Palliative care interventions in care homes may contribute to lower discomfort for residents with dementia, and to improve family member's views of the quality of care. However, higher quality research is needed to support the benefits of these interventions for older people dying in these facilities.
For many, knowing that the end of life is approaching induces various forms of emotional and psychological distress. The key to effective palliative care is to provide a safe way for the individual to address their distresses, that is to say their total suffering, a concept first thought up by Cicely Saunders, and now widely used, for instance by authors like Twycross or Woodruff. Dealing with total suffering involves a broad range of concerns, starting with treating physical symptoms such as pain, nausea and breathlessness with various medications. Usually, the sick person's concerns are pain, fears about the future, loss of independence, worries about their family and feeling like a burden. The interdisciplinary team also often includes a licensed mental health professional, a licensed social worker, or a counselor, as well as spiritual support such as a chaplain, who can play roles in helping people and their families cope. There are five principal methods for addressing patient anxiety in palliative care settings. They are counseling, visualisation, cognitive methods, drug therapy and relaxation therapy. Palliative pets can play a role in this last category.

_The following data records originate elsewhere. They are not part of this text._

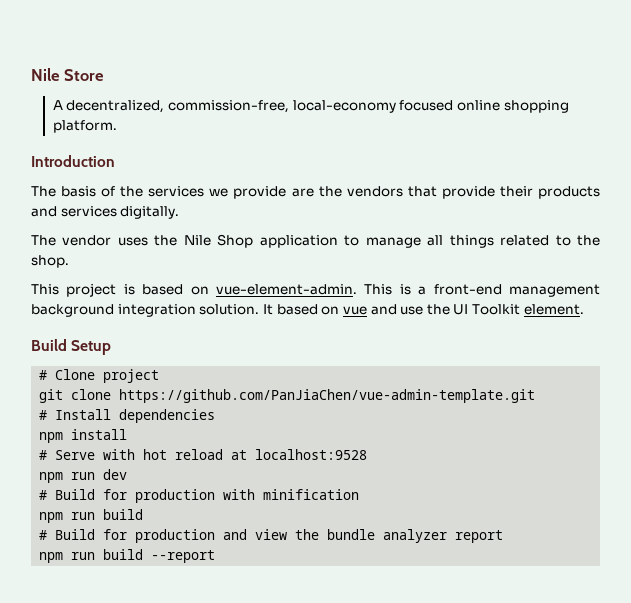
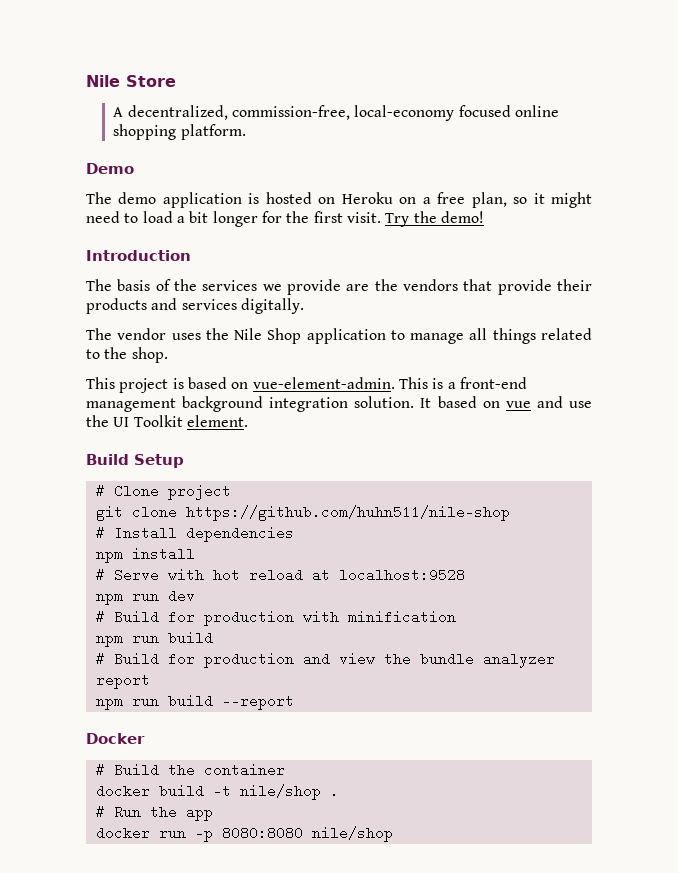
+ Demo
+ The demo application is hosted on Heroku on a free plan, so it might need to load a bit longer for the first visit. Try the demo!
- git clone https://github.com/PanJiaChen/vue-admin-template.git
+ git clone https://github.com/huhn511/nile-shop
+ Docker
+ # Build the container
+ docker build -t nile/shop .
+ # Run the app
+ docker run -p 8080:8080 nile/shop

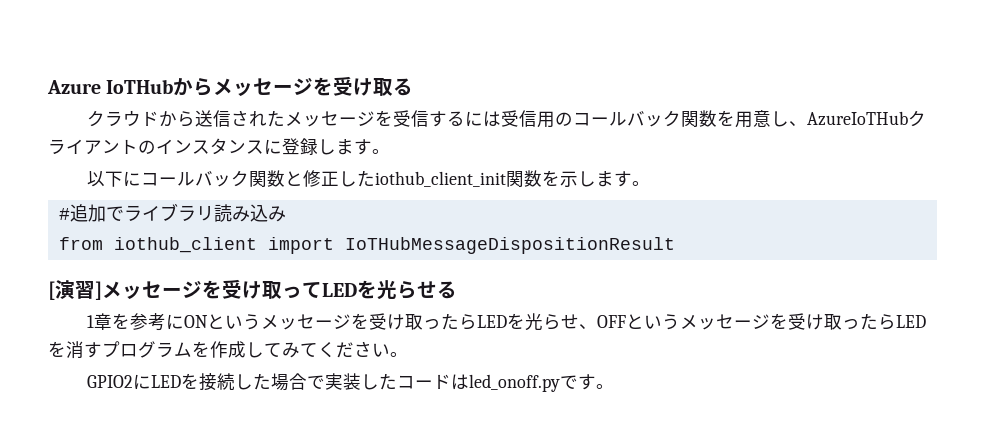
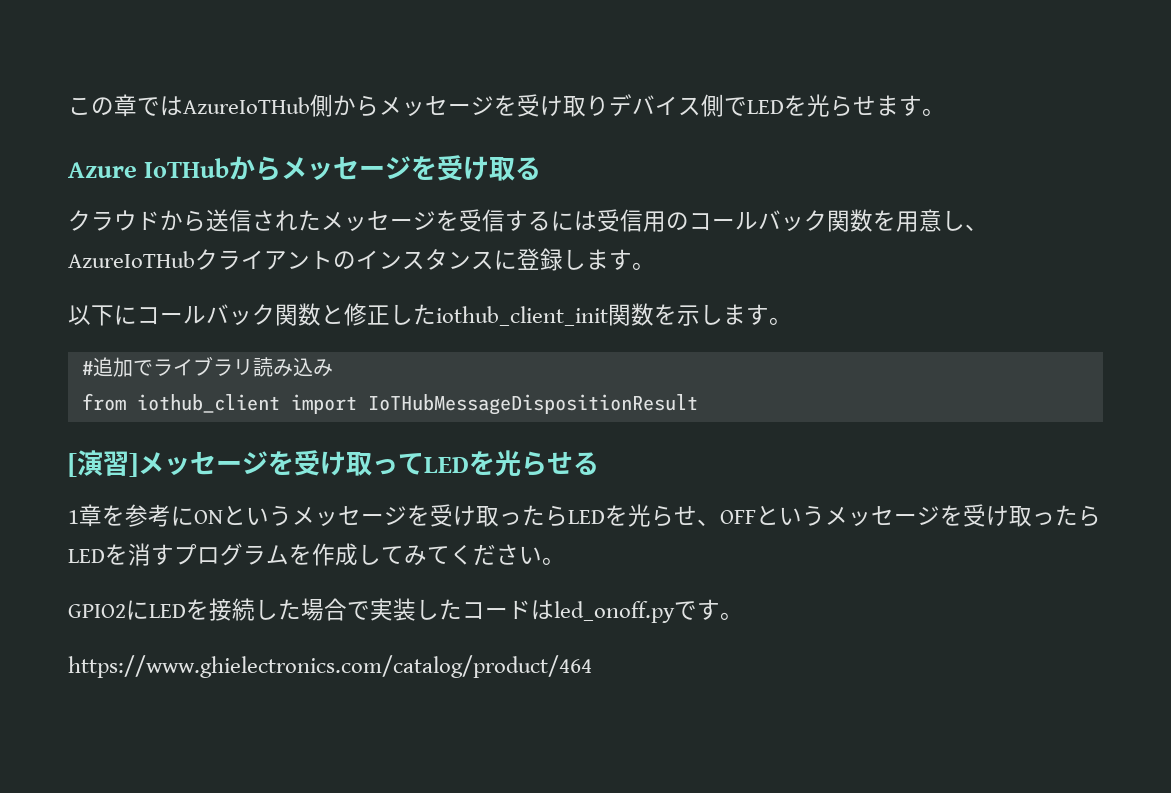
+ この章ではAzureIoTHub側からメッセージを受け取りデバイス側でLEDを光らせます。
+ https://www.ghielectronics.com/catalog/product/464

To take care of a patient’s pain that is at the End of Life, one has to understand that it is of the utmost importance to take care of the Total Body Pain. This Total Body Pain is the sum of all of the physical, psychosocial, and spiritual pain they can be enduring at this stressful time. When someone is at the end of their life and they are seeking comfort care, the majority of the time they are in excruciating pain. This pain can be a physical manifestation to where their body is beginning to fight back on itself causing a multitude of physical symptoms. The pain can be in a psychosocial manifestation and can be dealt with by the medical team having open communication about how to cope with and prepare for death. The last aspect of pain that is included in Total Body Pain is the spiritual pain manifestation; if patients spiritual needs are met, then studies show that they will be more likely to get hospice care. Addressing the needs of the Total Body Pain can lead to a better quality of life overall for the patients.
The Physical pain can be managed in a way that uses adequate pain medications as long as they will not put the patient at further risk for developing or increasing medical diagnoses such as heart problems or difficulty breathing. Patients at the end of life can exhibit many physical symptoms that can cause extreme pain such as dyspnea (or difficulty breathing), Coughing, Xerostomia (Dry Mouth), Nausea and Vomiting, Constipation, Fever, Delirium, Excessive Oral and Pharyngeal Secretions (“Death Rattle”) and many more painful symptoms can be seen that they are hoping to get some pain relief from.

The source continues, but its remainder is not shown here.